Qu'est-ce que c'est ? Il s'agit de concentrer les crédits de la politique de la Ville (505 millions d'euros en 2013) sur un millier de quartiers, au lieu de 2.500 actuellement. Pour sélectionner ces zones, les experts gouvernementaux ont choisi un critère simple : le nombre de foyers situés en dessous du revenu médian des foyers français. La liste des quartiers, qui pourrait susciter des grincements de dents chez les élus locaux, sera connue en juin.
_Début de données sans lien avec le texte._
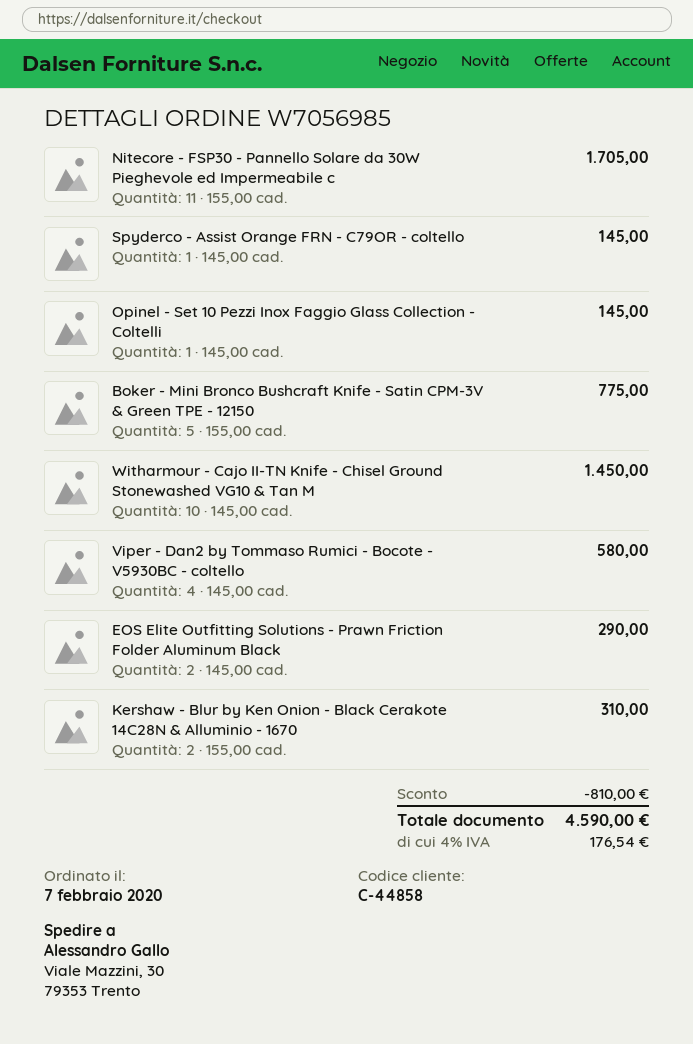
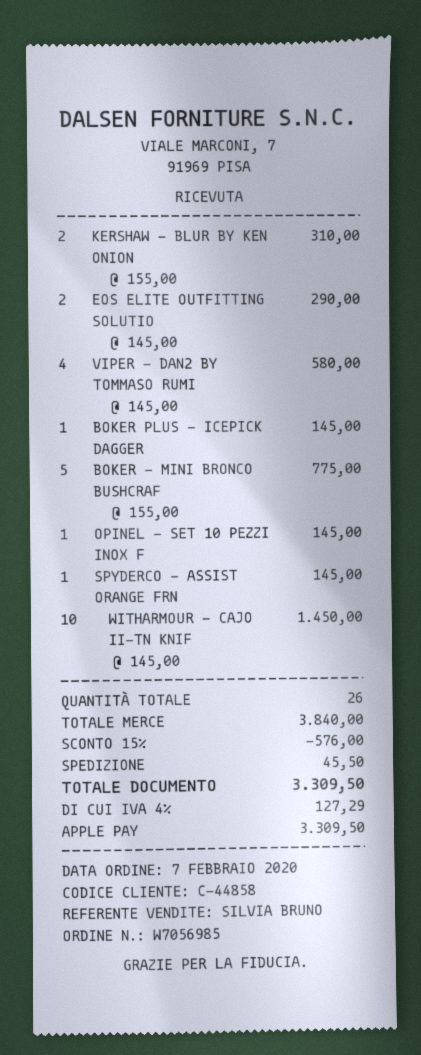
Nitecore - FSP30 - Pannello Solare da 30W Pieghevole ed Impermeabile c: 11 x 155.00 = 1705.00 -> none
BOKER PLUS - ICEPICK DAGGER: none -> 1 x 145.00 = 145.00
discount: 810.00 -> 576.00
shipping: none -> 45.50
tax: 4% = 176.54 -> 4% = 127.29
total: 4590.00 -> 3309.50

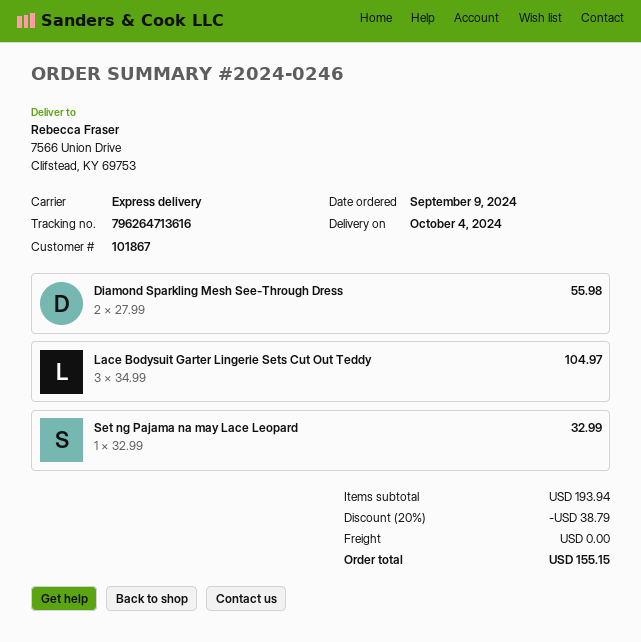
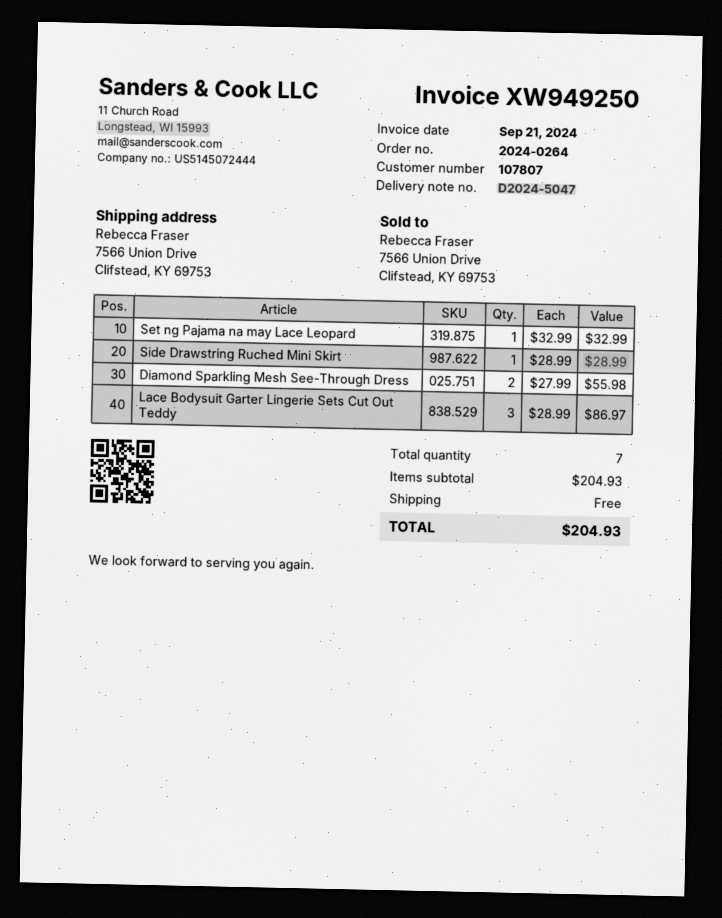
order number: 2024-0246 -> 2024-0264
customer number: 101867 -> 107807
Lace Bodysuit Garter Lingerie Sets Cut Out Teddy: 3 x 34.99 = 104.97 -> 3 x 28.99 = 86.97
Side Drawstring Ruched Mini Skirt: none -> 1 x 28.99 = 28.99
subtotal: 193.94 -> 204.93
discount: 20% = 38.79 -> none
total: 155.15 -> 204.93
Le décryptage de l'urbaniste : "Pour moi, cela n’a rien de nouveau. D'ailleurs, on a fait la même chose en 1996. La politique de la ville oscille entre "saupoudrer" des crédits sur beaucoup de quartiers, ou alors resserrer l’action pour que l'aide ait un effet plus massif. Si c’est le cas cette fois, c’est sans doute lié au contexte économique. On réduit les budgets de toutes parts, on n'alloue pas de nouveaux fonds. Même si à mon avis, les 2.500 quartiers en question ne recevaient pas tous de l’argent de façon égale…

Cette politique de la Ville change tous les cinq ans. C’est malheureux qu’on ne s’interroge pas plutôt sur comment continuer une politique plus durable."

> Les emplois francs

Qu'est-ce que c'est ? Le gouvernement souhaite expérimenter 2.000 "emplois francs" en 2013 sur dix sites (dont Clichy-Montfermeil, Amiens, Grenoble et Marseille). Une subvention de 5.000 euros sera versée aux entreprises embauchant en CDI un jeune issu de ces quartiers. C'est la seule mesure parmi les 27 pour laquelle seront alloués des fonds spécifiques.
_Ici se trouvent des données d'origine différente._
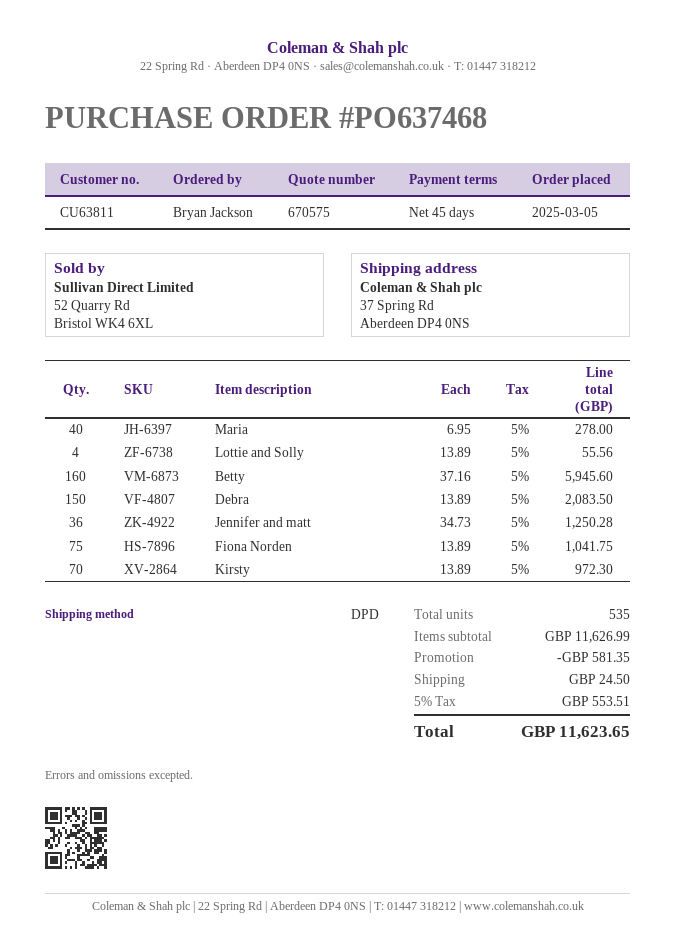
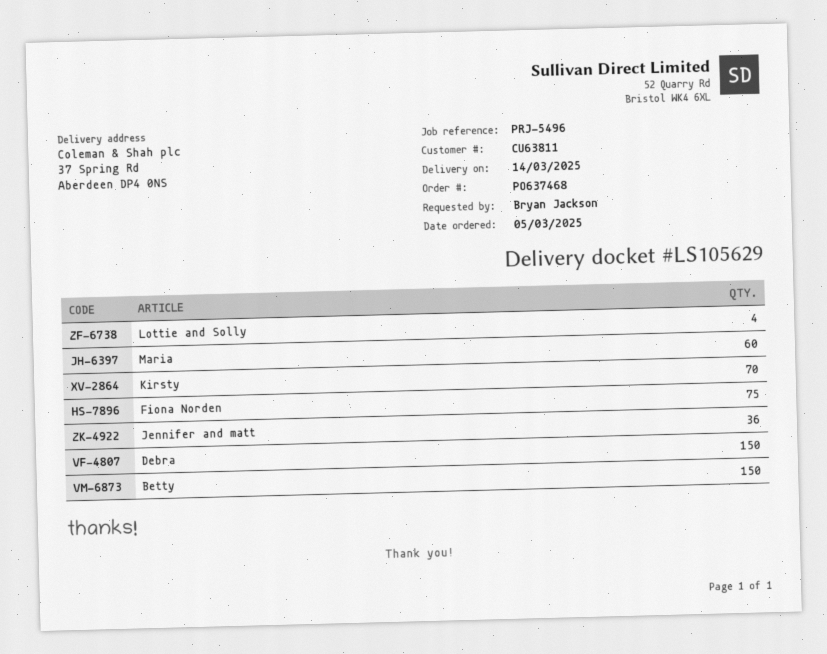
Maria: 40 -> 60
Betty: 160 -> 150

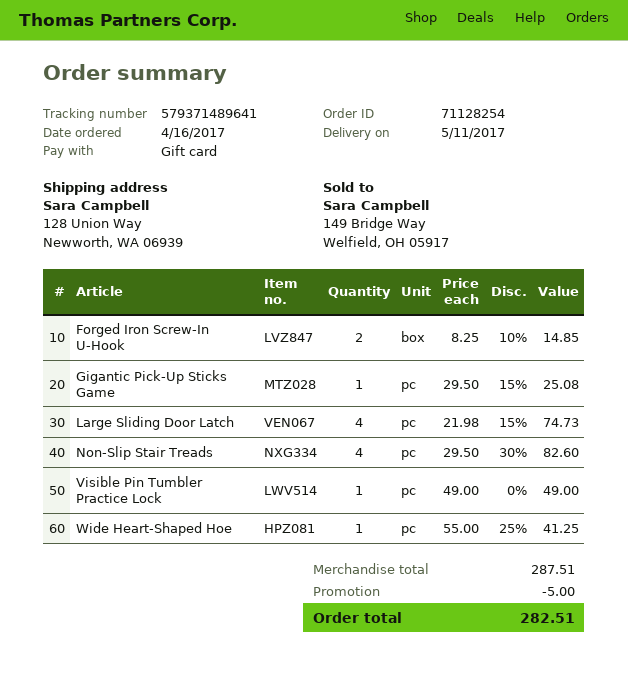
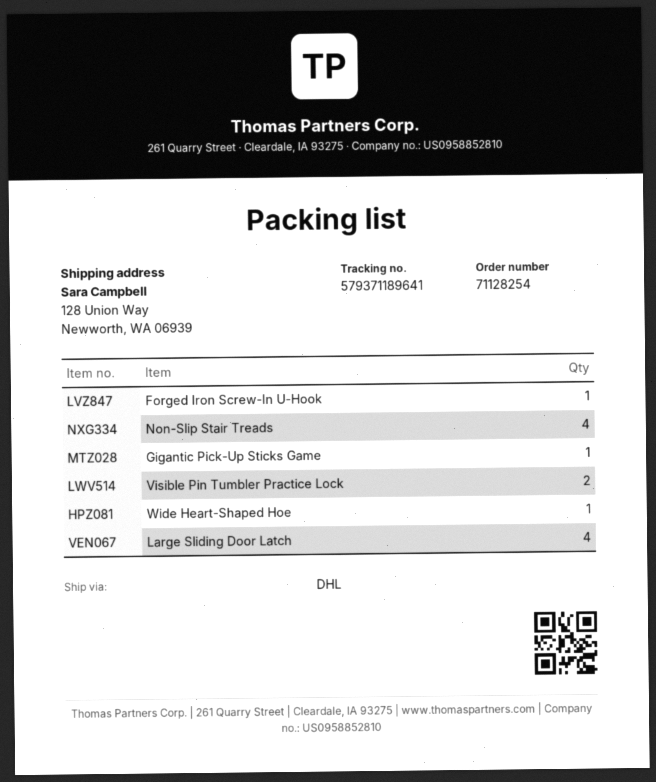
tracking number: 579371489641 -> 579371189641
Forged Iron Screw-In U-Hook: 2 -> 1
Visible Pin Tumbler Practice Lock: 1 -> 2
Le décryptage de l'urbaniste : "Tout le monde est d’accord pour dire que l’économie est centrale pour les banlieues. Donc pourquoi pas ! Mais là encore, il n’y a rien de nouveau. On a eu les emplois-ville, les emplois-jeunes, maintenant on a les emplois francs... Il faut rappeler qu’avec les zones franches, [sensées encourager les entreprises à s’installer dans les quartiers grâce à l’exonération fiscale et sociale], on a remarqué que les entreprises embauchaient plus de gens des quartiers que ce qui avait été prévu : environ 30%, contre 20% attendus."

Education, sécurité : les ministères travaillent pour la banlieue

Qu'est-ce que c'est ? Donner la priorité aux villes de banlieues pour la scolarisation des moins de trois ans et le déploiement de nouveaux enseignants, créer un référent police-population dans chaque zone prioritaire de sécurité... Le gouvernement veut faire en sorte de mobiliser tous les ministères en faveur de la banlieue.

Le décryptage de l'urbaniste : "Que les ministères participent à la politique de la ville et affichent des priorités territoriales, c’est bien. On l'a connu par exemple avec le ministère de l'Education nationale et les ZEP [Zones d'éducation prioritaires]. Mais jusqu’ici, ça n’a jamais été fait jusqu’au bout. Faire du droit commun c’est bien, mais cela ne suffit pas.

Ce qu’il faut, c’est aussi faire en sorte d’ajuster les systèmes d’aides de ces politiques, et d’en élargir les critères d’éligibilité. Pour qu’à la fin, les crédits ne restent pas bloqués dans les régions par exemple, mais arrivent réellement dans les quartiers.

En conclusion, je ne vois aucune innovation dans ces mesures, mais je sais aussi que l'on n'a rien à proposer d'autre. On poursuit donc des projets déjà entamés avec un nombre de quartiers plus restreint, et des critères d'attribution différents. C'est dur de faire autrement, mais clairement : cela ne suffit pas."